To understand how pre-Columbian and current human activities have influenced forest soils, forest structure and forest resources we used structural equation modelling (SEM). SEM is based on multiple regression equations, and can be used to test indirect and direct effects and investigate causality between variables (Grace et al. 2010). To do so, we defined a priori SEM models including the direct and indirect effects of human activities and edaphic factors on forest structure and forest resource variables (Fig. S1), and the models were adjusted if necessary (Grace et al. 2010). Correlations among factors are considered and reported when significant correlations are detected. Because we defined models a priori in SEM, the models are considered to be statistically accepted when they cannot be rejected (p > 0.05), meaning that the proposed relationships accurately describe the data. We ran separate models to understand how forest structure variables (stand basal area, density of canopy stems and density of sub-canopy stems) and forest resource variables (relative basal area and relative density of useful and domesticated plants used for food and construction) are related to the four fixed predictor variables: distance from plots to pre-Columbian villages, distance from plots to current villages, soil phosphorus, and soil charcoal (0–40 cm) (Fig. S1). The sum of all stems with dbh ≥ 1 cm was calculated to define the density of sub-canopy stems in 1 ha and the sum of all stems with dbh ≥ 10 cm was calculated to define the density of canopy stems in 1 ha. The stand basal area (BA) is the sum of the basal area of all stems with dbh ≥ 10 cm in 1 ha because sub-canopy stems make a small contribution to BA. Basin (Tapajós and Madeira) was incorporated as a random factor in all models; because samples within the same region share similar characteristics as they share similar environments and we wanted to account for the spatial aggregation of our data within basins.

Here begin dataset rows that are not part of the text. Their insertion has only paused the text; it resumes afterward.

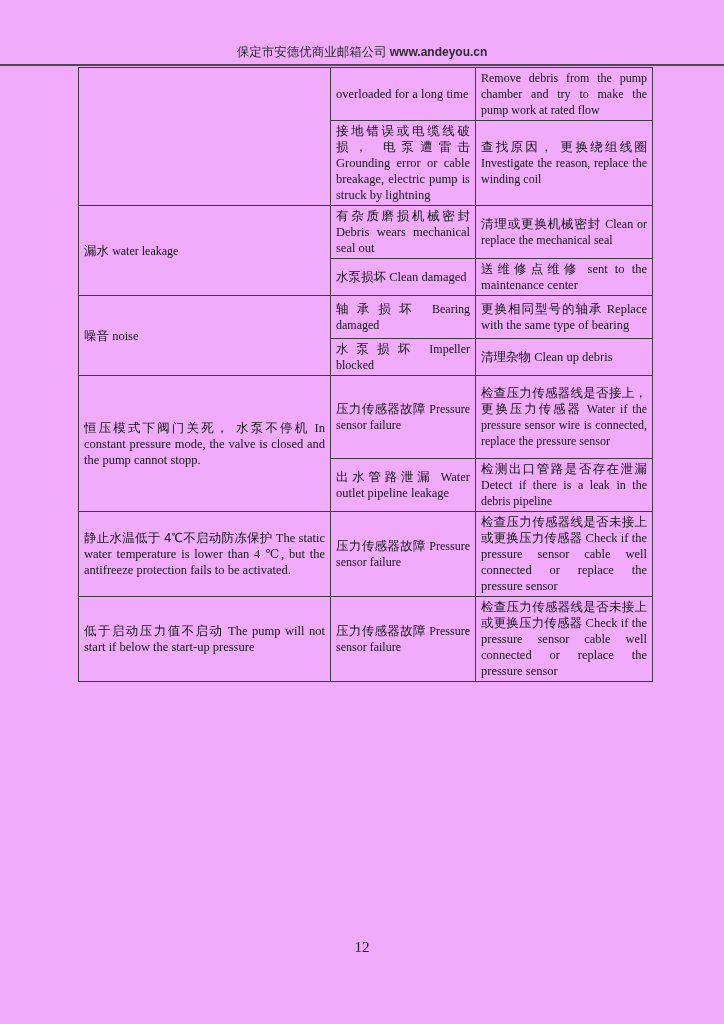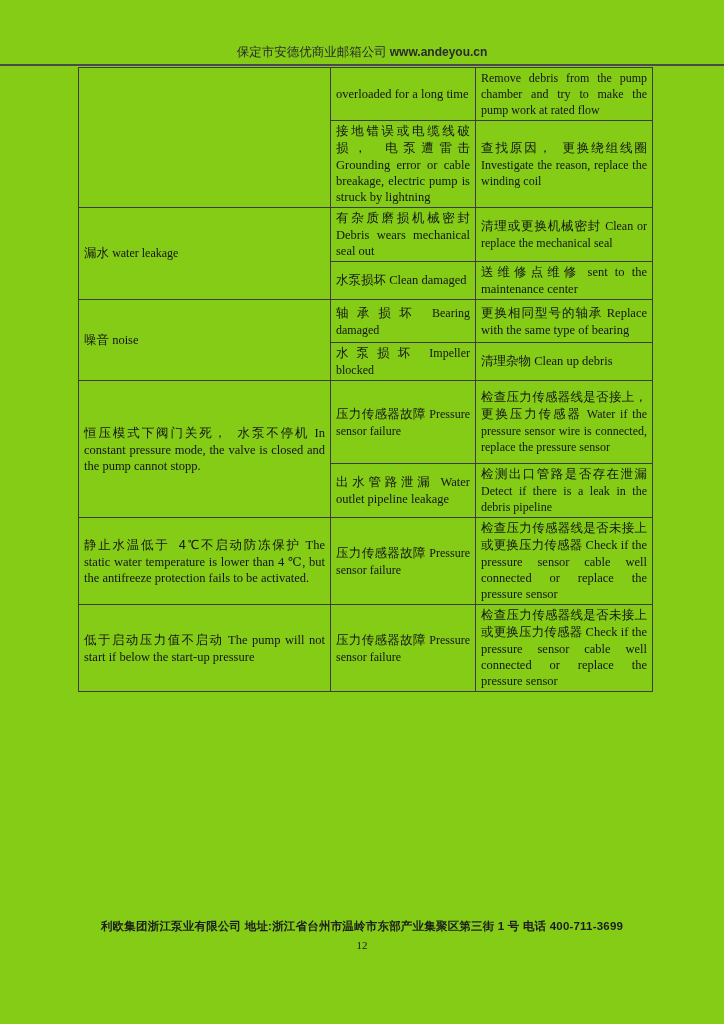"保定市安德优商业邮箱公司 www.andeyou.cn" .page { background: #84cc16 -> #f0abfc }
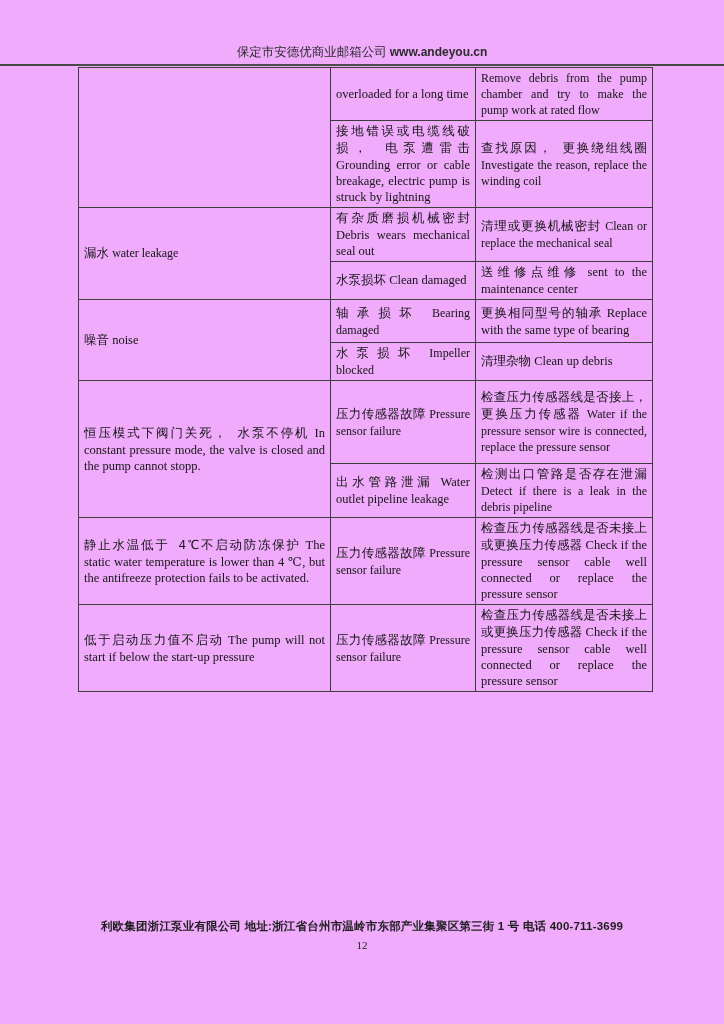"接地错误或电缆线破损， 电泵遭雷击" .zh { font-family: Liberation Mono, monospace -> Liberation Sans, sans-serif }
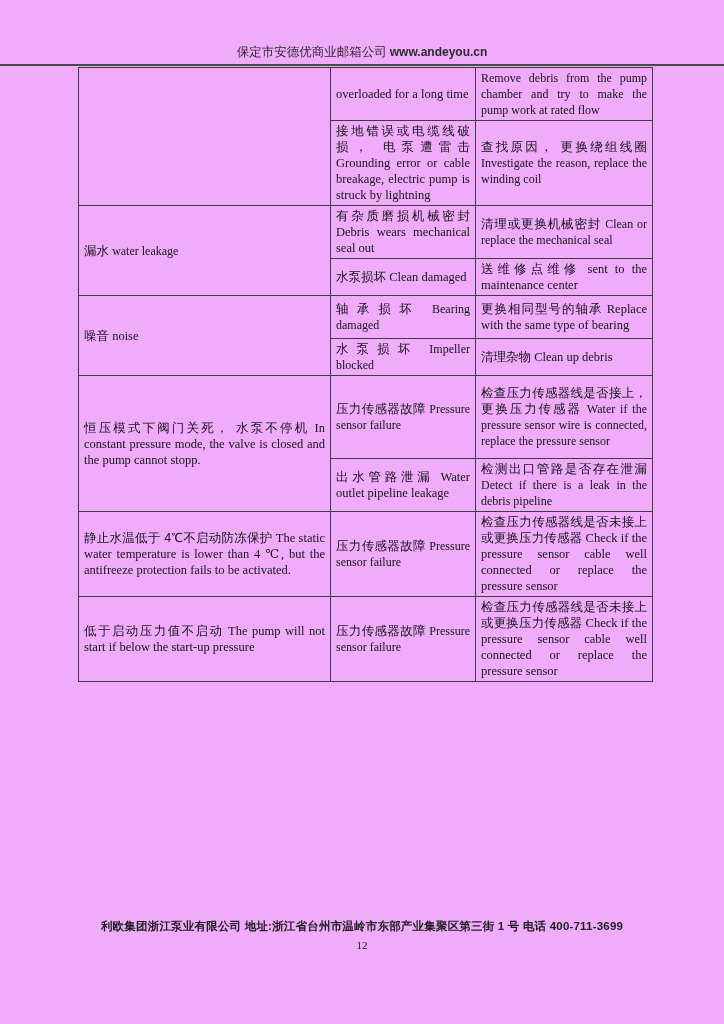"利欧集团浙江泵业有限公司 地址:浙江省台州市温岭市东部产业集聚区第三街 1 号" div.footer { html: <div>利欧集团浙江泵业有限公司 地址:浙江省台州市温岭市东部产业集聚区第三街 1 号 电话 400-711-3699</div> -> none }
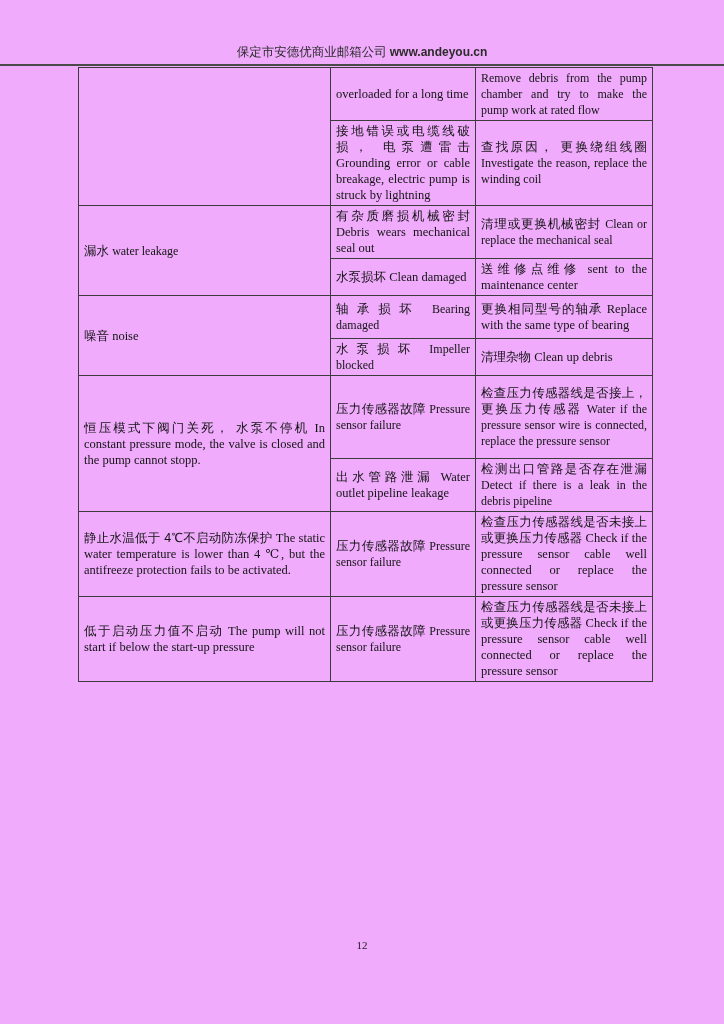"12" .page-num { font-size: 11px -> 15px }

Structural equation models were created using mixed-linear models, which were evaluated using the “lme” function of the “nlme” package (Pinheiro et al. 2018) and performed using the “psem” function of the piecewise SEM package (Lefcheck 2016). The PCA analysis was run using the “prcomp” function and visualized using the “autoplot” function of the “ggfortify” package (Tang et al. 2016). Conditional plots were used to visualize the mixed-effect models using the “visreg” package (Breheny and Burchett 2017).